What is the legality of e-signatures in your jurisdiction? Are there key exceptions?
E-signatures are legal with certain exceptions, as detailed above. Subject to such exceptions and pursuant to Section 7 of the MA UETA, (i) a record or signature may not be denied legal effect or enforceability solely because it is in electronic form, (ii) a contract may not be denied legal effect or enforceability solely because an electronic record was used in its formation, (iii) if a law requires a record to be in writing, an electronic record satisfies the law, and (iv).
Pursuant to Section 9 of the MA UETA, an electronic record or electronic signature is attributable to a person if it was the act of the person. The act of the person may be shown in any manner, including a showing of the efficacy of any security procedure applied to determine the person to which the electronic record or electronic signature was attributable. The effect of an electronic record or electronic signature attributed to a person under Section 9 of the MA EUTA is determined from the context and surrounding circumstances at the time of its creation, execution, or adoption, including the parties’ agreement, if any, and otherwise as provided by law.

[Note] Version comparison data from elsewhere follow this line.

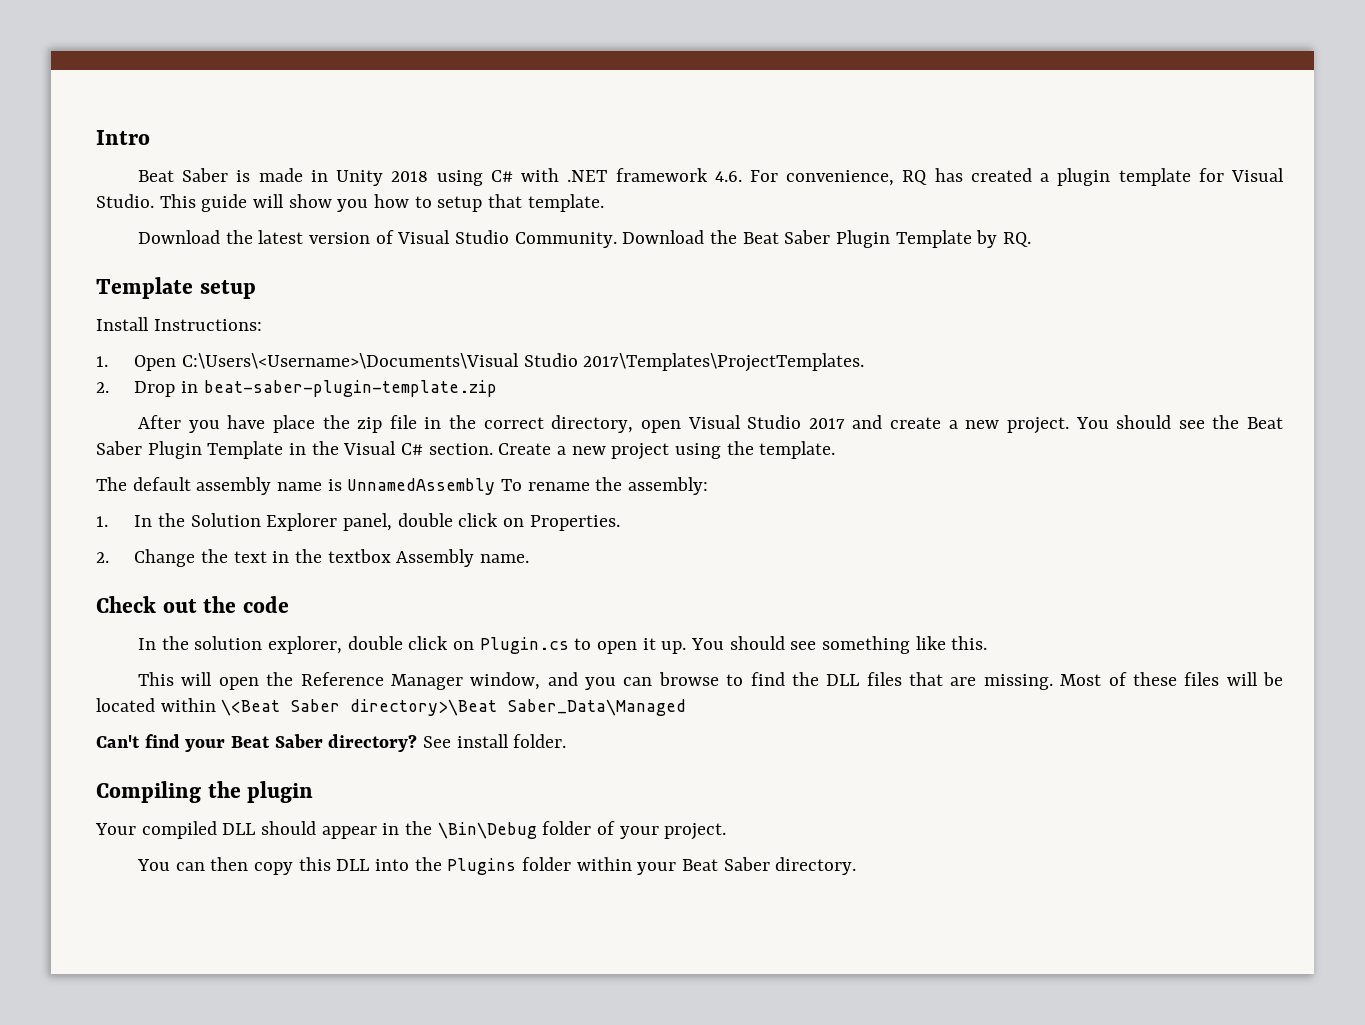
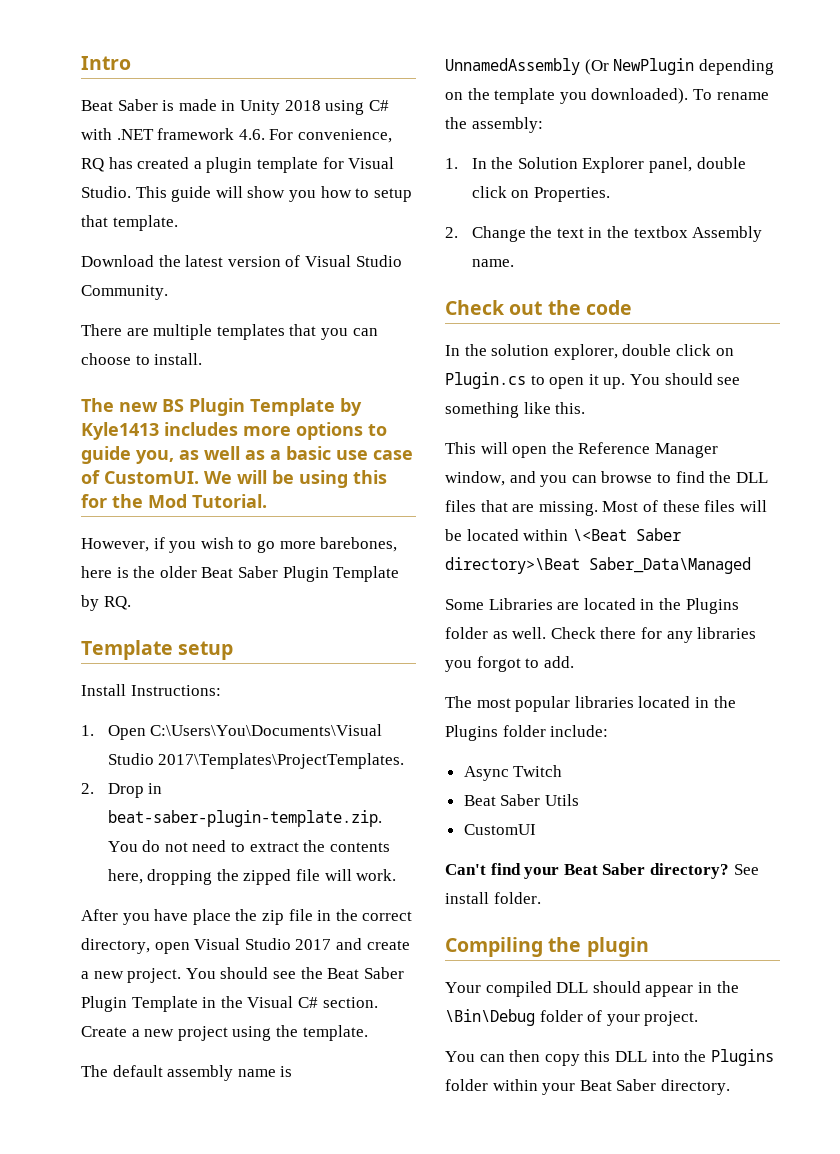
[622,230,738,244] Download the -> [81,324,378,340] [81,353,203,365] [81,398,362,416] [81,422,387,440] [81,446,413,464] [81,470,387,488] [81,494,267,508] [81,537,398,553] [81,566,197,578] // There are multiple templates that you can choose to install. // The new BS Plugin Template by Kyle1413 includes more options to guide you, as well as a basic use case of CustomUI. We will be using this for the Mod Tutorial. // However, if you wish to go more barebones, here is the older
[181,353,519,369] C:\Users\<Username>\Documents\Visual -> [150,724,383,736] C:\Users\You\Documents\Visual
[203,380,497,397] beat-saber-plugin-template.zip -> [107,810,382,827] [107,840,390,852] [107,869,397,885] beat-saber-plugin-template.zip. You do not need to extract the contents here, dropping the zipped file will work.
(496, 486) none -> [584,58,774,75] [445,88,689,104] (Or NewPlugin depending on the template you downloaded).
(687, 707) none -> [445,598,739,614] [445,627,757,643] [445,656,574,672] [445,696,736,712] [445,725,609,741] [463,765,563,781] [463,794,579,806] [463,824,536,835] // Some Libraries are located in the Plugins folder as well. Check there for any libraries you forgot to add. // The most popular libraries located in the Plugins folder include: // Async Twitch // Beat Saber Utils // CustomUI

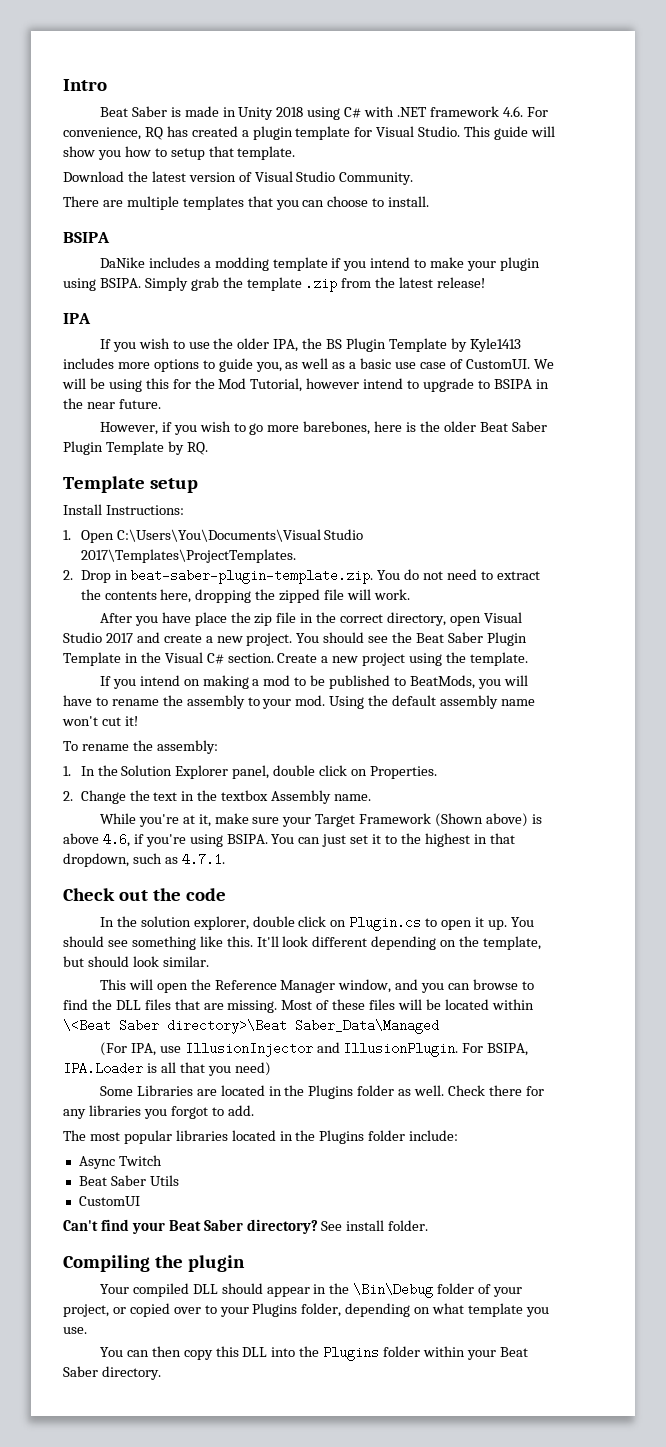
[81,398,158,412] The new -> [63,232,110,243] [99,257,540,271] [63,277,486,292] [63,313,91,324] [99,338,323,352] BSIPA // DaNike includes a modding template if you intend to make your plugin using BSIPA. Simply grab the template .zip from the latest release! // IPA // If you wish to use the older IPA, the
[192,494,267,508] Tutorial. -> [250,378,549,392] [63,398,161,409] Tutorial, however intend to upgrade to BSIPA in the near future.
[81,1065,293,1081] [445,58,774,75] [445,88,689,104] The default assembly name is UnnamedAssembly (Or NewPlugin depending on the template you downloaded). -> [99,675,528,689] [63,695,535,709] [62,716,138,726] If you intend on making a mod to be published to BeatMods, you will have to rename the assembly to your mod. Using the default assembly name won't cut it! //
(514, 263) none -> [99,813,542,827] [63,833,515,847] [63,853,225,867] // While you're at it, make sure your Target Framework (Shown above) is above 4.6, if you're using BSIPA. You can just set it to the highest in that dropdown, such as 4.7.1.
(586, 408) none -> [256,936,542,950] [63,956,209,967] It'll look different depending on the template, but should look similar.
(751, 565) none -> [99,1042,529,1057] [63,1062,271,1076] // (For IPA, use IllusionInjector and IllusionPlugin. For BSIPA, IPA.Loader is all that you need)
[644,1011,699,1026] project. -> [63,1303,549,1317] [63,1327,87,1334] project, or copied over to your Plugins folder, depending on what template you use.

Furthermore, Section 11 of the MA UETA provides that if a law requires a signature or record to be notarized, acknowledged, verified, or made under oath, the requirement is satisfied if the electronic signature of the person authorized to perform those acts, together with all other information required to be included by other applicable law, is attached to or logically associated with the signature or record.
What is the e-signature law enforceable in your jurisdiction?
M.G.L. ch. 110G, the Massachusetts Uniform Electronic Transactions Act (the “MA UETA”).